Ecclesiastical career
Adoukonou was born in Abomey, Benin in 1942. He was ordained priest on 16 December 1966. After teaching in the Saint Joan of Arc minor seminary of Ouidah (1967–1968), and being chaplain and teacher at the Aufiais College in Cotonou (1968–1970), and assistant parish priest of St Francis of Assisi at Bohicon, Abomey (1970–1971), he spent 1971 to 1977 continuing his studies in religious sociology in Paris, and then of theology at the University of Regensburg, where he earned his doctorate. He was meant to present his dissertation to the Joseph Ratzinger in June 1977, but Ratzinger suddenly asked him to finish it earlier so he could move the presentation forward to March. Between 1977 and 1984 he was rector of the Minor Seminary of St. Paul at Djimi, Abomey, Missionary Professor at the University of West Africa in Abidjan and professor of methodology of research in human and social sciences at the University of the State of Abomey-Calavi and at the Major Seminary of Saint Gall in Ouidah, Benin. From 1988 to 1999 he was Rector of the Benin Propaedeutic Seminary at Missérété, Porto Novo.

In the late 70s, Adoukonou was a student of the then professor Joseph Ratzinger at the University of Regensburg. He kept in touch with his former professor, turned Archbishop, then a month later, Cardinal, going on to become Prefect of the Congregation for the Doctrine of the Faith, and finally Pope in 2005, under the name of Benedict XVI. At the end of 2009 when the nomination of the new Secretary of the Pontifical Council for Culture was due to take place, its president Gianfranco Ravasi, spoke to the Pope Benedict, suggesting the possible addition of a figure from Africa, to assist him as he felt that the Roman Curia was at risk of becoming too Italianised. Benedict seized the opportunity stating: “I have a candidate,” giving Adoukonou’s name to Ravasi. In December 2009, Adoukonou was appointed the secretary, or second-ranking official, of the Pontifical Council for Culture.

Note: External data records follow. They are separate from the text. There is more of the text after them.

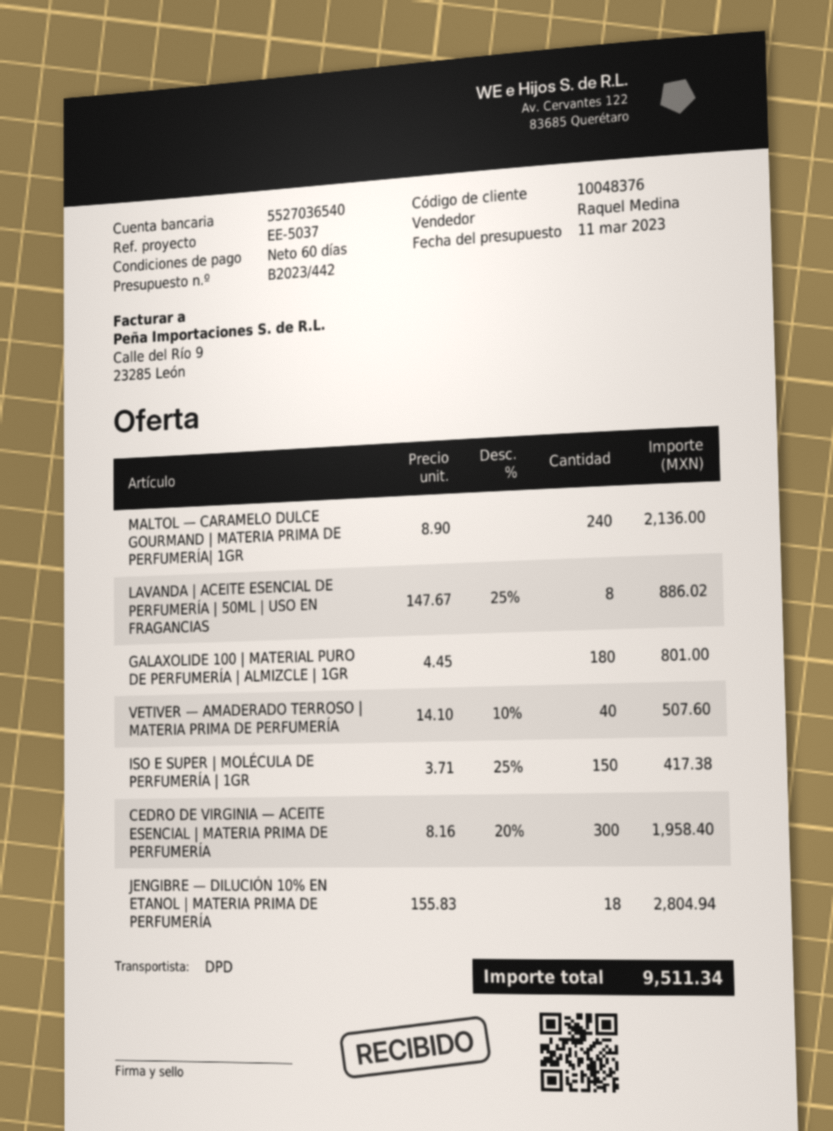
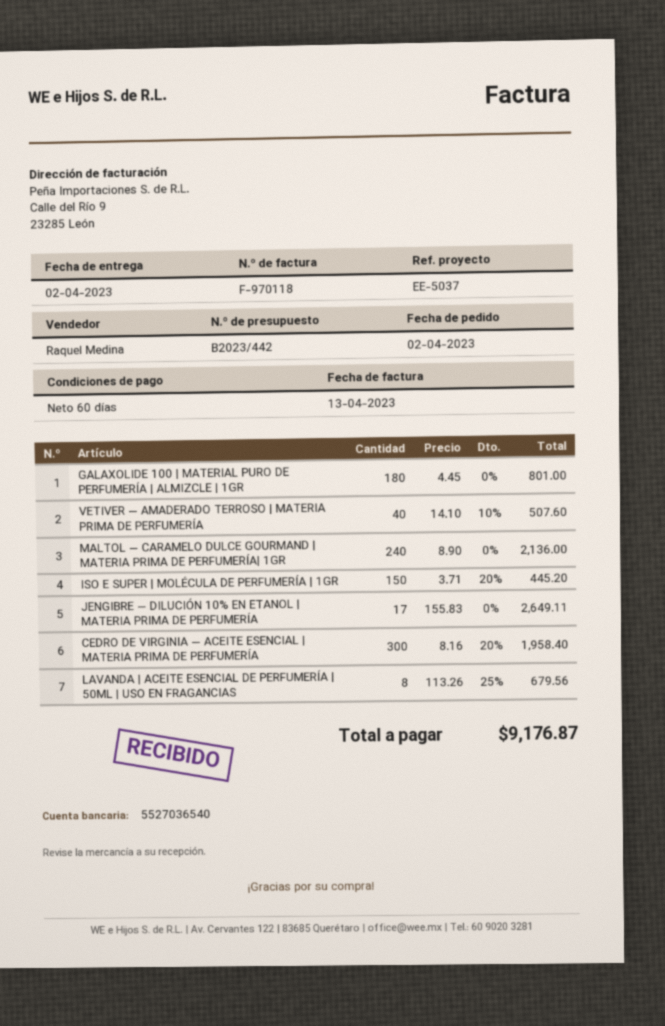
LAVANDA | ACEITE ESENCIAL DE PERFUMERÍA | 50ML | USO EN FRAGANCIAS: 8 x 147.67 - 25% = 886.02 -> 8 x 113.26 - 25% = 679.56
ISO E SUPER | MOLÉCULA DE PERFUMERÍA | 1GR: 150 x 3.71 - 25% = 417.38 -> 150 x 3.71 - 20% = 445.20
JENGIBRE — DILUCIÓN 10% EN ETANOL | MATERIA PRIMA DE PERFUMERÍA: 18 x 155.83 = 2804.94 -> 17 x 155.83 = 2649.11
total: 9511.34 -> 9176.87

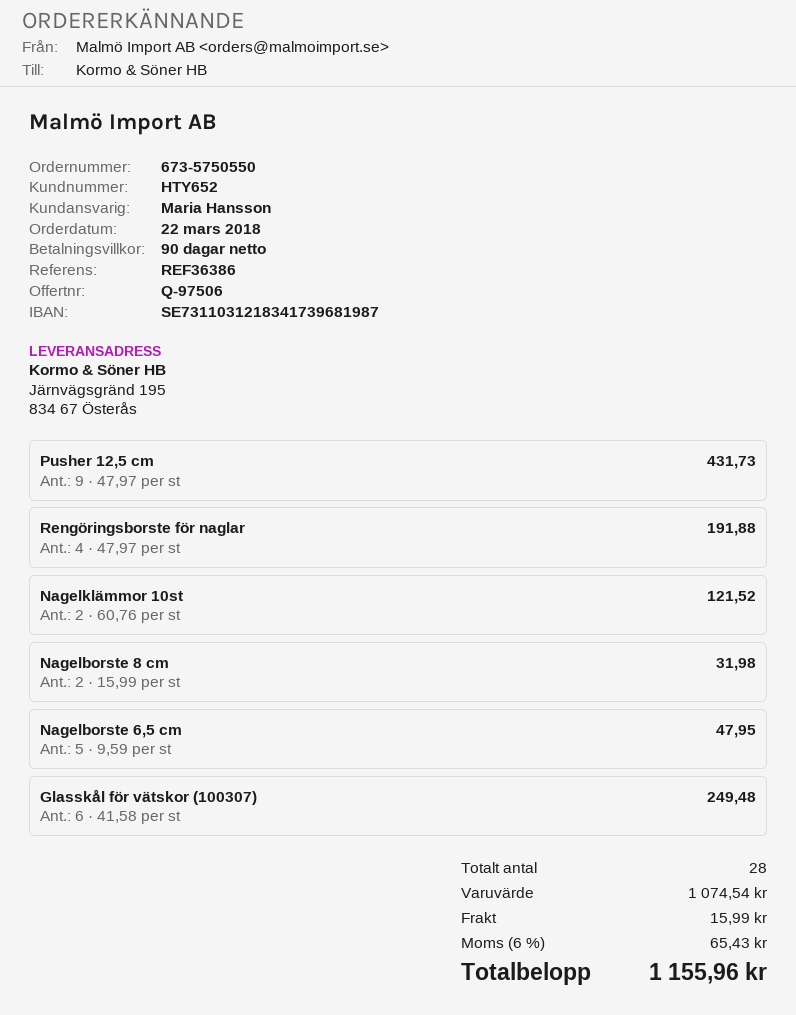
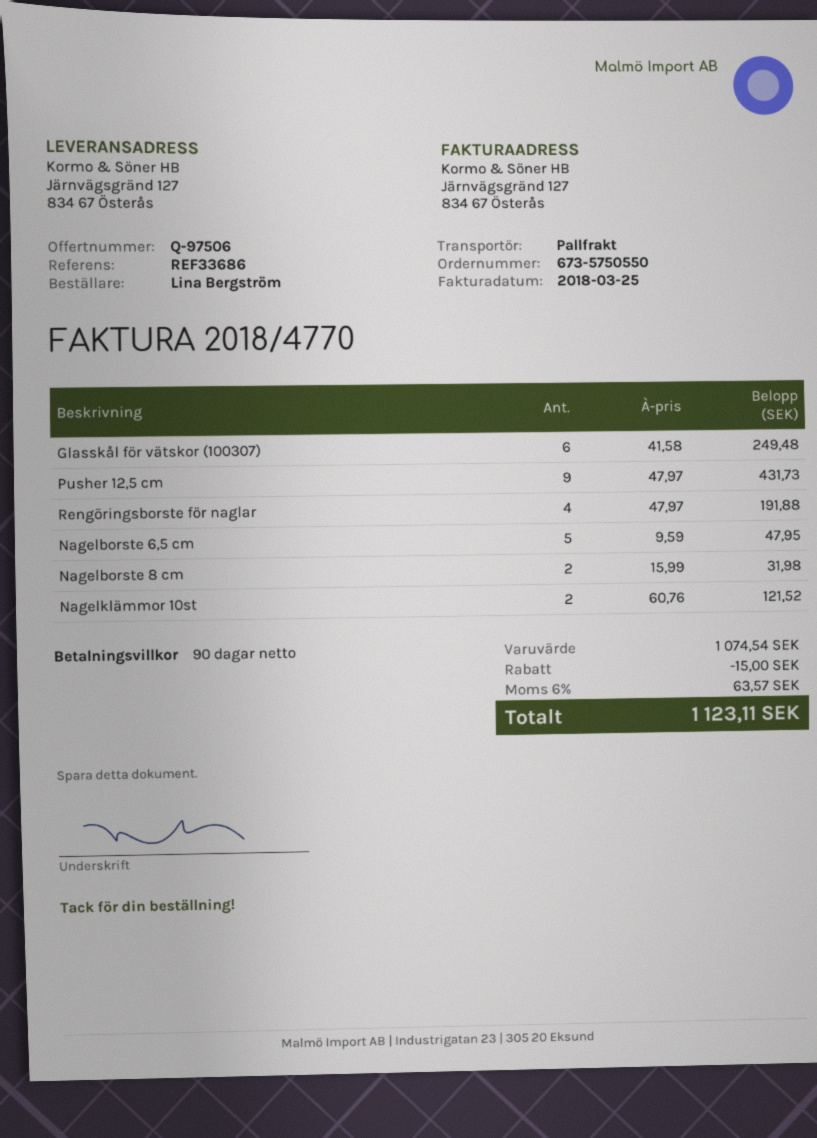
reference: REF36386 -> REF33686
ship to: Järnvägsgränd 195, 834 67 Österås -> Järnvägsgränd 127, 834 67 Österås
discount: none -> 15.00
shipping: 15.99 -> none
tax: 6% = 65.43 -> 6% = 63.57
total: 1155.96 -> 1123.11

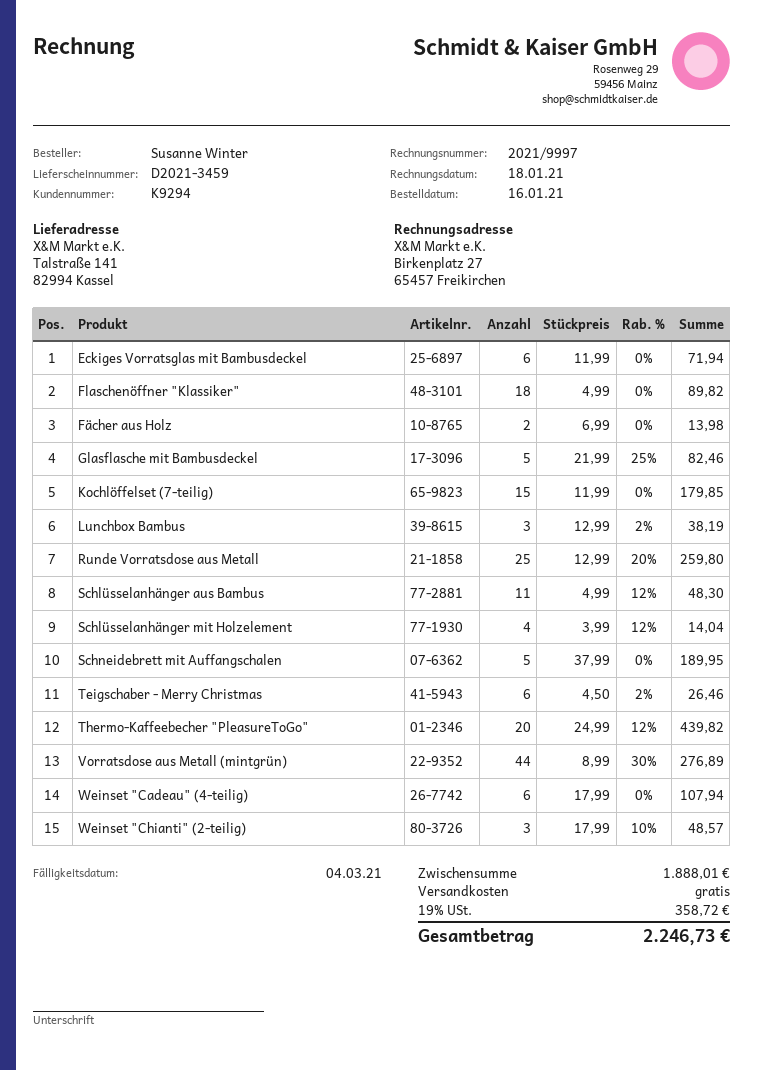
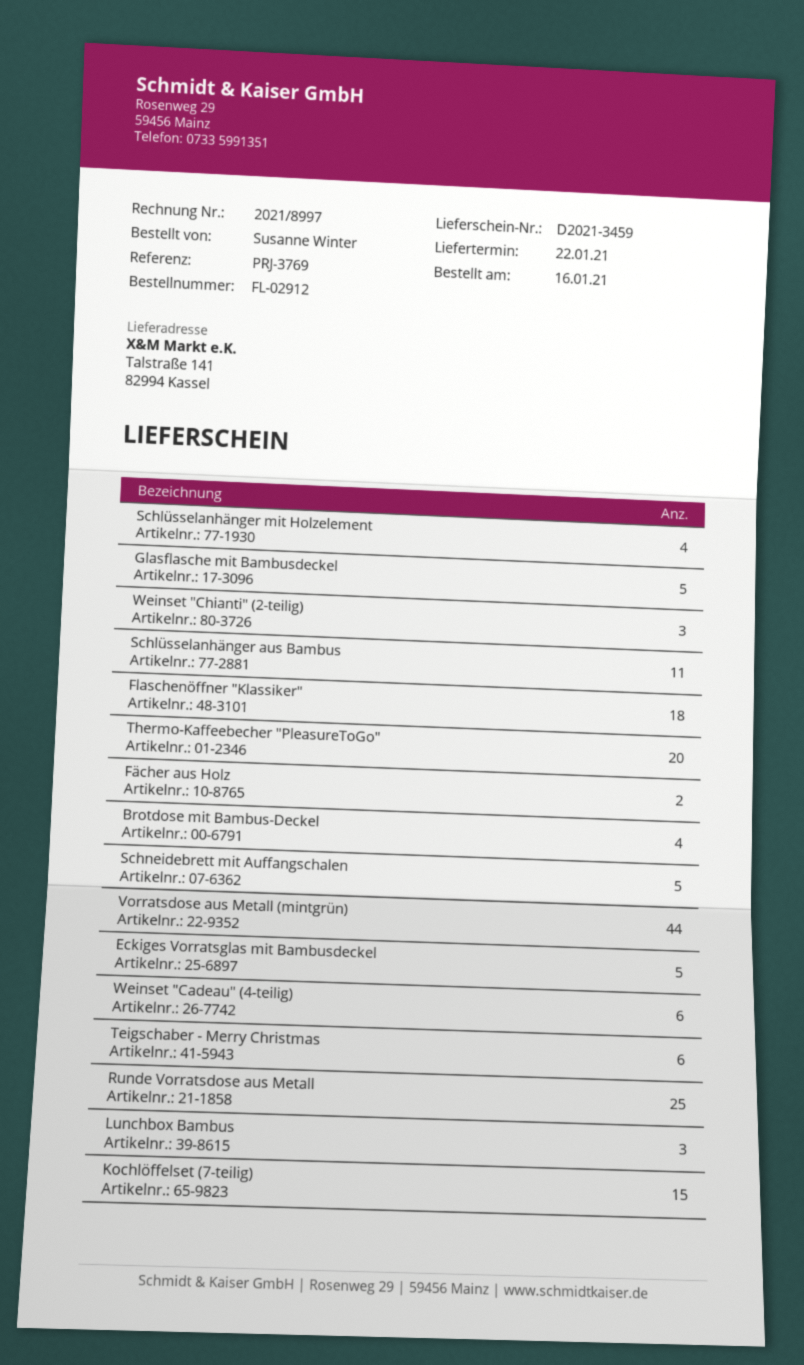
invoice number: 2021/9997 -> 2021/8997
Eckiges Vorratsglas mit Bambusdeckel: 6 -> 5
Brotdose mit Bambus-Deckel: none -> 4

Adoukonou, is a member of the Ratzinger Schulerkreis (an informal group composed of Ratzinger’s former students) and accordingly, he participated in it 2011 annual meeting which discussed new evangelization.

On 10 September 2011, Adoukonou was appointed Titular Bishop of Zama Minor. He received episcopal consecration at the hands of Cardinal Secretary of State Tarcisio Bertone on 8 October 2011 along with Giuseppe Sciacca.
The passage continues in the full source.